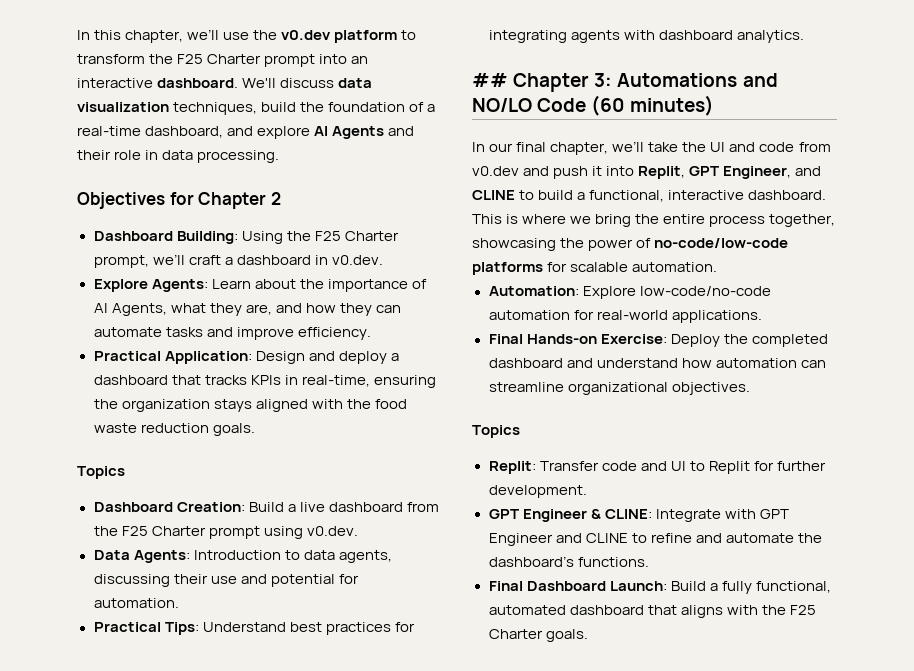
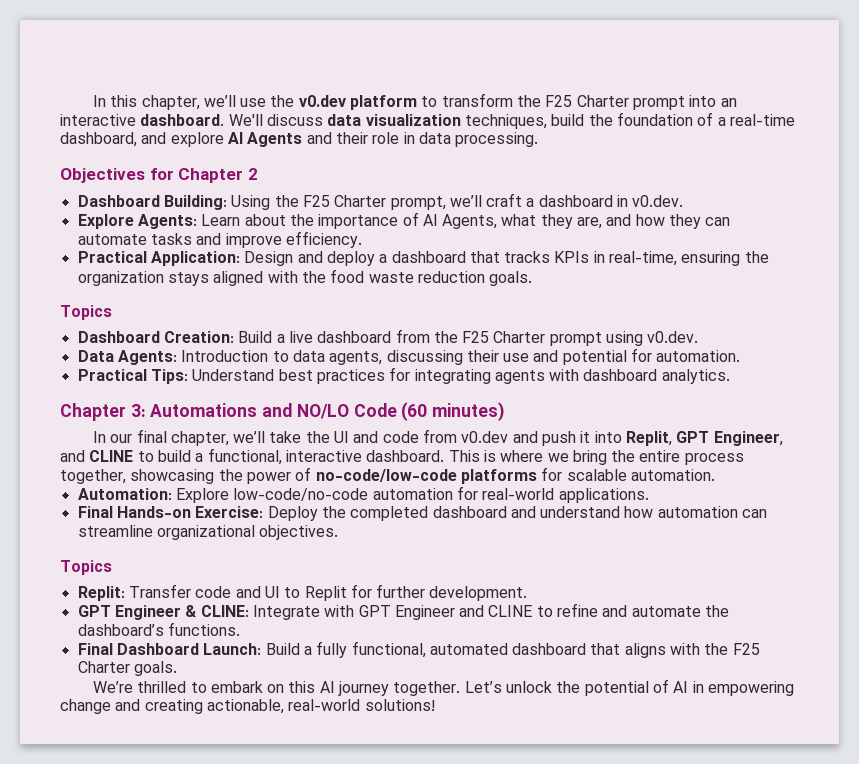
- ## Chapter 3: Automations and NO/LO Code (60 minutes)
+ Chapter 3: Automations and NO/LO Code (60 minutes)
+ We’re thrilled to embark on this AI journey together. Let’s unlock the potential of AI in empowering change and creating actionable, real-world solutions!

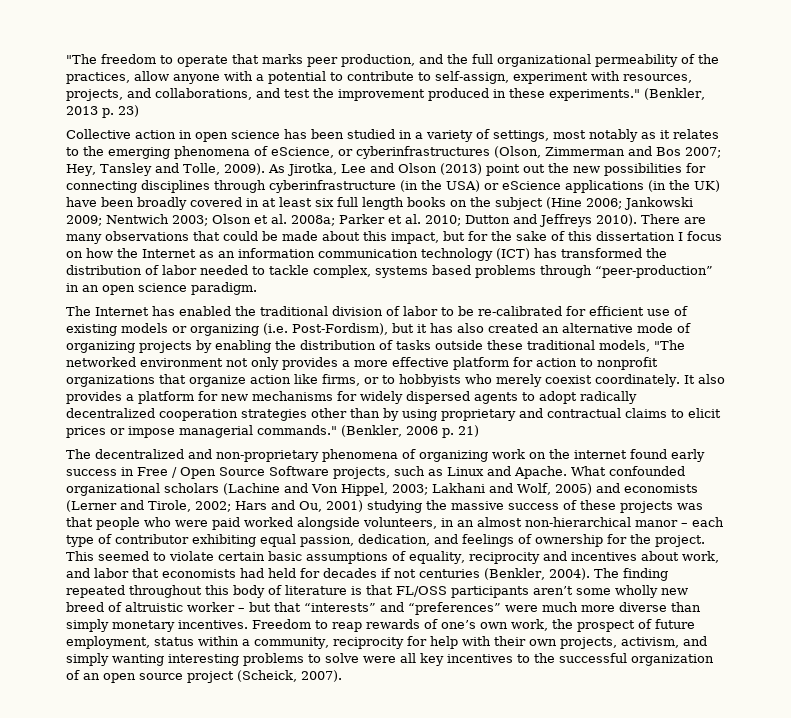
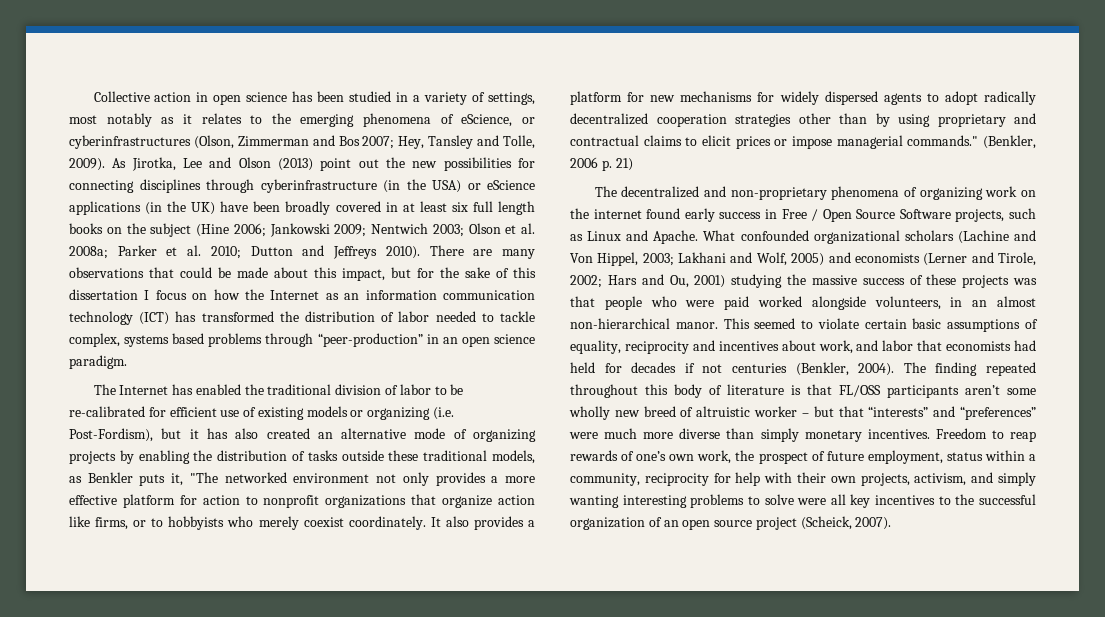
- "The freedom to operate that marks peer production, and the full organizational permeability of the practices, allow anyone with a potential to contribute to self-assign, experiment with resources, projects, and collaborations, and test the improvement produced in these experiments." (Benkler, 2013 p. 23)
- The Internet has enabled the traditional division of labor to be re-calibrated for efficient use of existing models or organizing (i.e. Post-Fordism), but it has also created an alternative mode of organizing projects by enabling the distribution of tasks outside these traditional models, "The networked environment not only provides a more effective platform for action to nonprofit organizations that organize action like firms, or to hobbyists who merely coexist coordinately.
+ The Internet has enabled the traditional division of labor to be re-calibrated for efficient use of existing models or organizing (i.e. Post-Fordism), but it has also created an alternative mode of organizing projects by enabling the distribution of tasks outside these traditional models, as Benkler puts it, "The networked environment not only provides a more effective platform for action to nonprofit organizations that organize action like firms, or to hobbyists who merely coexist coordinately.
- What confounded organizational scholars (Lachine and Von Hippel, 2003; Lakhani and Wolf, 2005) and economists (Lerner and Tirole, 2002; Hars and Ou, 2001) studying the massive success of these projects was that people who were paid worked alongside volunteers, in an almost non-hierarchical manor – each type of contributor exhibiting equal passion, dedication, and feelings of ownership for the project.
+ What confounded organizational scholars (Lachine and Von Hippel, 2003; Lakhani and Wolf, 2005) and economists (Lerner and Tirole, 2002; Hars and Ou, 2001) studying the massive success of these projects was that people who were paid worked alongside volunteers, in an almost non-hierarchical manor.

** Exercise **
Word for word, restate the lines above from the first through the one that contains "2013 p. 23)", and exclude all pictures.

** Response **
- ## Chapter 3: Automations and NO/LO Code (60 minutes)
+ Chapter 3: Automations and NO/LO Code (60 minutes)
+ We’re thrilled to embark on this AI journey together. Let’s unlock the potential of AI in empowering change and creating actionable, real-world solutions!

- "The freedom to operate that marks peer production, and the full organizational permeability of the practices, allow anyone with a potential to contribute to self-assign, experiment with resources, projects, and collaborations, and test the improvement produced in these experiments." (Benkler, 2013 p. 23)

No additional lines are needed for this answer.